◆ ACTION ITEM: From the line with "delivery date: 2017-10-04 -> 2017-10-25" through the line with "total: 5896.62 -> 6412.65", inclusive, return each line of the data below exactly and leave the rest out.

◆ DATA FOR PROCESSING:
|---|

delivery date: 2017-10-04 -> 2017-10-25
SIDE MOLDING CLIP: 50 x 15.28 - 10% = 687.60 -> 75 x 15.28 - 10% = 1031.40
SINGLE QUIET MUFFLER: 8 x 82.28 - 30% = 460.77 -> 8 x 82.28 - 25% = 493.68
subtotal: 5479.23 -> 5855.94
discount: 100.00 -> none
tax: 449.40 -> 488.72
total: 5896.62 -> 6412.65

|---|

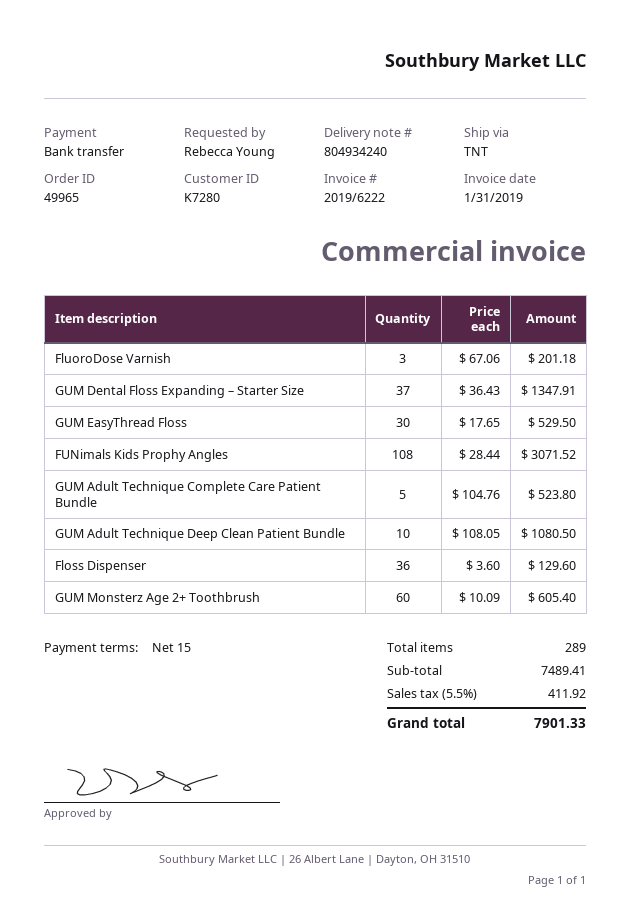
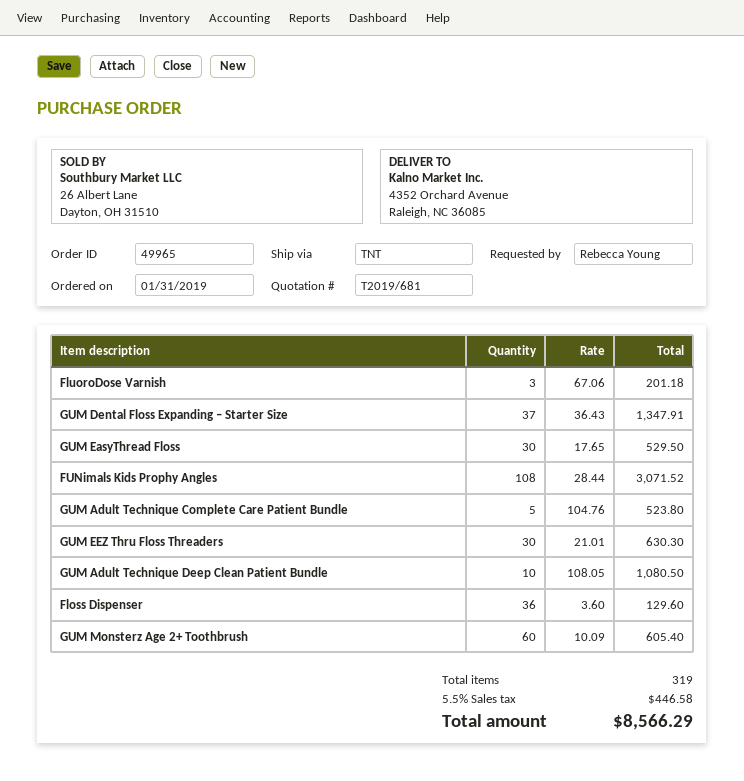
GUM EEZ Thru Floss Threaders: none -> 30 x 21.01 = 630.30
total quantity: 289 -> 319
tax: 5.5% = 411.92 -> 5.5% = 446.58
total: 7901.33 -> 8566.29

|---|

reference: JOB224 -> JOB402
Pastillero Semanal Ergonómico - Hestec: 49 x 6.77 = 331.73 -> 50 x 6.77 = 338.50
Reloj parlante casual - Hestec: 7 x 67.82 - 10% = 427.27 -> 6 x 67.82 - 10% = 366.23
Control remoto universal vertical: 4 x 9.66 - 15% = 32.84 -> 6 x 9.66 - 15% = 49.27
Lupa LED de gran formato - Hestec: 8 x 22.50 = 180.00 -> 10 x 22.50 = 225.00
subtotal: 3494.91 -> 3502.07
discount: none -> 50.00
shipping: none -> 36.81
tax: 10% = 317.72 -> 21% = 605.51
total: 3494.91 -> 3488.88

|---|

◆ RESULT OF THE EXERCISE:
delivery date: 2017-10-04 -> 2017-10-25
SIDE MOLDING CLIP: 50 x 15.28 - 10% = 687.60 -> 75 x 15.28 - 10% = 1031.40
SINGLE QUIET MUFFLER: 8 x 82.28 - 30% = 460.77 -> 8 x 82.28 - 25% = 493.68
subtotal: 5479.23 -> 5855.94
discount: 100.00 -> none
tax: 449.40 -> 488.72
total: 5896.62 -> 6412.65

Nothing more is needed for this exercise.